Modification records
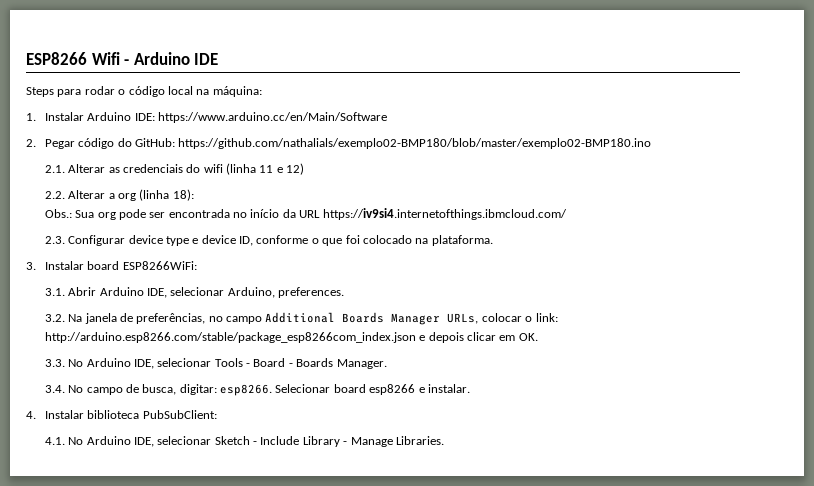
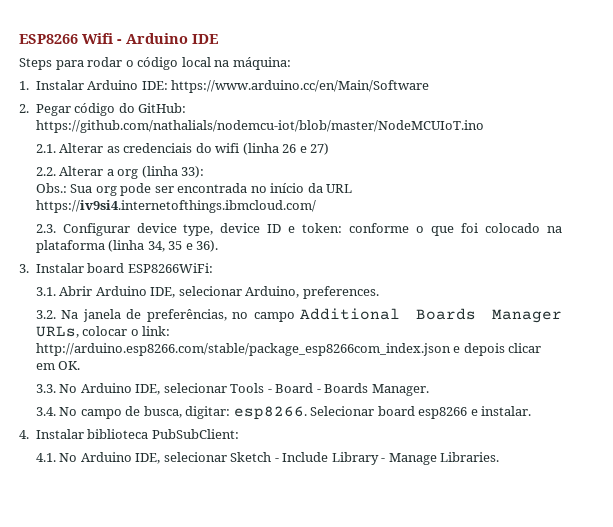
[178,138,652,149] https://github.com/nathalials/exemplo02-BMP180/blob/master/exemplo02-BMP180.ino -> [35,120,484,133] https://github.com/nathalials/nodemcu-iot/blob/master/NodeMCUIoT.ino
[259,163,305,175] 11 e 12) -> [282,143,330,155] 26 e 27)
[172,189,194,201] 18): -> [181,166,205,178] 33):
[165,235,254,246] type e device ID, -> [183,223,343,236] type, device ID e token:
[431,235,493,246] plataforma. -> [35,240,219,253] plataforma (linha 34, 35 e 36).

— Exercise requirements —
Return the full set of lines above word for word and with no pictures.

— Problem solution —
[178,138,652,149] https://github.com/nathalials/exemplo02-BMP180/blob/master/exemplo02-BMP180.ino -> [35,120,484,133] https://github.com/nathalials/nodemcu-iot/blob/master/NodeMCUIoT.ino
[259,163,305,175] 11 e 12) -> [282,143,330,155] 26 e 27)
[172,189,194,201] 18): -> [181,166,205,178] 33):
[165,235,254,246] type e device ID, -> [183,223,343,236] type, device ID e token:
[431,235,493,246] plataforma. -> [35,240,219,253] plataforma (linha 34, 35 e 36).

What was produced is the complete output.